Noroeste da Síria: “Há crianças sentadas na neve, embaixo de árvores”

Médico de MSF que trabalha no campo de Deir Hassan, 30 quilômetros a oeste de Alepo, descreve a situação na região

Noroeste da Síria: “Há crianças sentadas na neve, embaixo de árvores”

Mesmo antes dos bombardeios da última terça-feira, a situação dos deslocados internos no noroeste da Síria já era catastrófica. O frio do inverno, a falta de abrigo e o iminente avanço da frente de batalha criavam um clima de tensão que chegou ao seu auge com os ataques desta semana. Leia o relato de um médico que trabalha com MSF e é também um deslocado interno.

 

“Em meados de janeiro, o exército sírio avançou rapidamente pela zona rural a oeste de Alepo. As pessoas não estavam preparadas. Elas tiveram de deixar suas casas em Al Atarib, Abian, Kafr Naha, Kafr Nouran e Maarat-al-Nouman.

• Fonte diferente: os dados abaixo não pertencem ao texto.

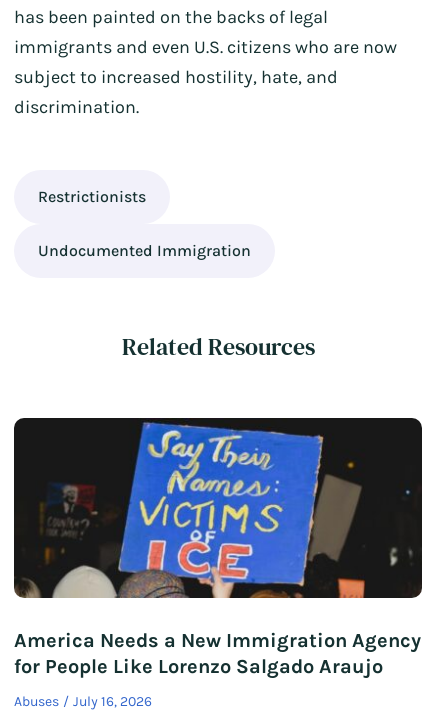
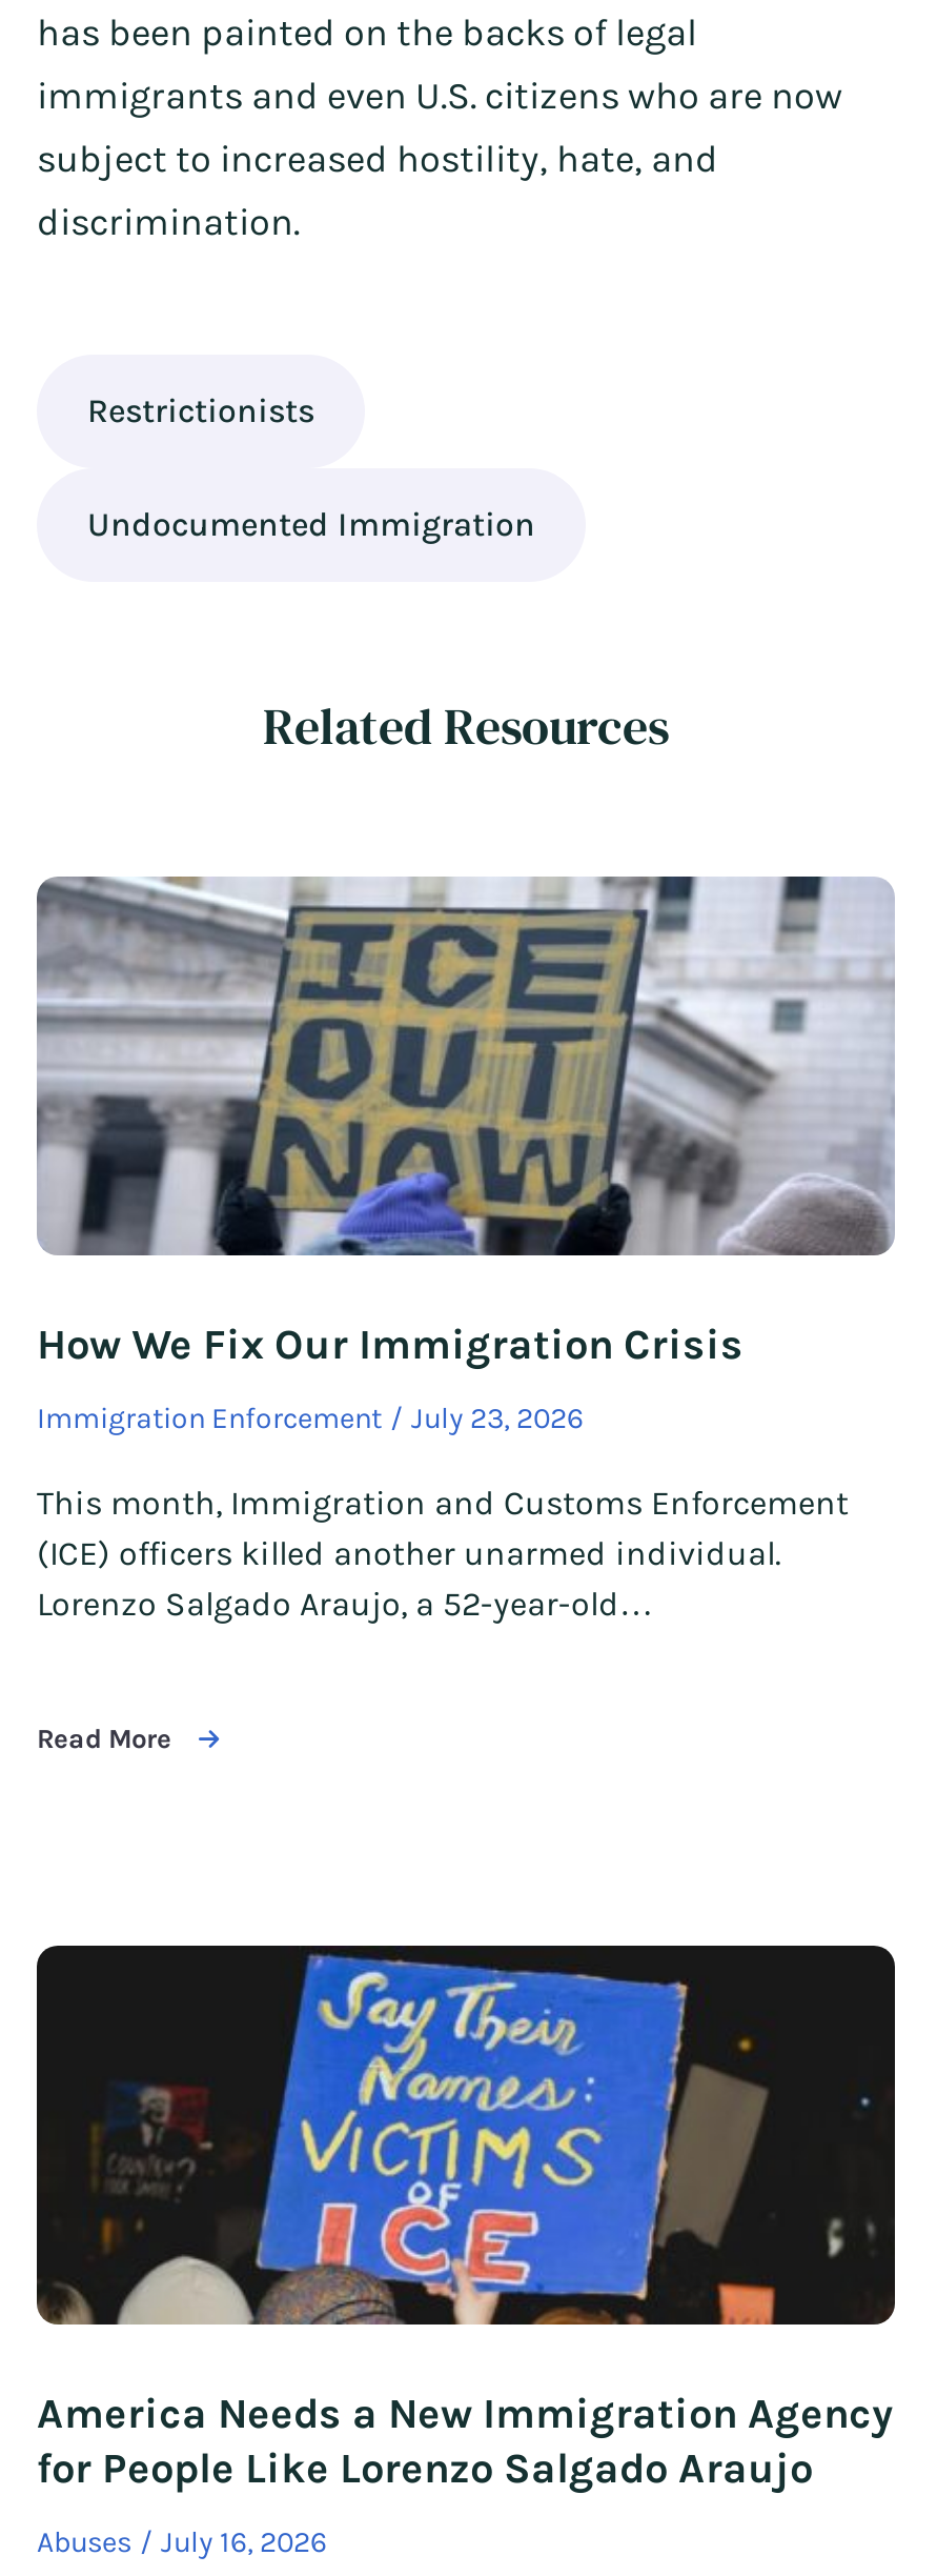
none -> [35,874,895,1754] [image] | How We Fix Our Immigration Crisis | Immigration Enforcement | July 23, 2026 | This month, Immigration and Customs Enforcement | (ICE) officers killed another unarmed individual. | Lorenzo Salgado Araujo, a 52-year-old… | Read More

Algumas saíram a pé, porque nem todas conseguiram um carro. Caminharam quilômetros no frio, sem seus pertences, sem nada para mantê-las aquecidas. Algumas fugiram só com a roupa do corpo.

Está nevando há dois ou três dias, aqui e em toda a província de Idlib. Você vê pessoas sentadas na beira da estrada com cobertores. Você vê mulheres com bebês nos braços, envoltos em cobertores. Você vê crianças sentadas na neve sob oliveiras. Dá vontade de chorar.

Muitas pessoas estão indo em direção a Afrin e Azaz. Elas sabem que não há casas para alugar. Elas podem ficar com pessoas que conhecem; caso contrário, terão que ficar ao relento até que alguém lhes dê uma barraca. Outras pessoas estão vagando sem rumo e não têm ideia para onde estão indo.

Na cidade de Al-Dana, algumas pessoas vivem em edifícios abandonados, que têm teto e paredes, mas não têm janelas. Mas a maioria não consegue encontrar um lugar para ficar na cidade, então, são obrigadas a armar tendas onde conseguem.

A região está tomada por tendas e, quanto mais perto você chega da fronteira com a Turquia, mais tendas são vistas. Aqueles que não têm dinheiro para comprar uma barraca estão compartilhando com outras famílias. Algumas pessoas deixaram todos os seus pertences no chão, porque ainda não têm uma barraca, e estão vivendo ao relento – estas estão congelando. É catastrófico.

Pessoas de todas as idades estão doentes por causa do clima frio. As pessoas não têm aquecimento e não têm medicamentos. Elas saíram de suas casas sem nada e, portanto, precisam de tudo.

Eu também sou uma pessoa deslocada. Do vilarejo onde moro agora, podemos ouvir o bombardeio por perto, vindo das frentes de batalha. É assustador e estressante. Mas eu me tornei experiente em deslocamento e estou sempre pronto para fugir a qualquer momento.

A guerra já ocorre há nove anos. Mas só este ano já equivale aos últimos nove anos, se você considerar todas as dificuldades pelas quais estamos passando. Este ano, os ataques foram brutais, com todos os tipos de armamento: artilharia, ataques aéreos, lançadores de foguetes, metralhadoras… Nós sabemos que o pior pode acontecer a qualquer momento. 

As pessoas estão perdidas e não têm ideia do que está acontecendo. O medo nos devastou. Não sabemos o que está acontecendo politicamente e não sabemos o que acontecerá no futuro. Ninguém sabe qual será o dia de amanhã. Só sabemos que há bombardeios e que as forças do governo estão avançando. Tudo o que queremos é um lugar seguro para viver.”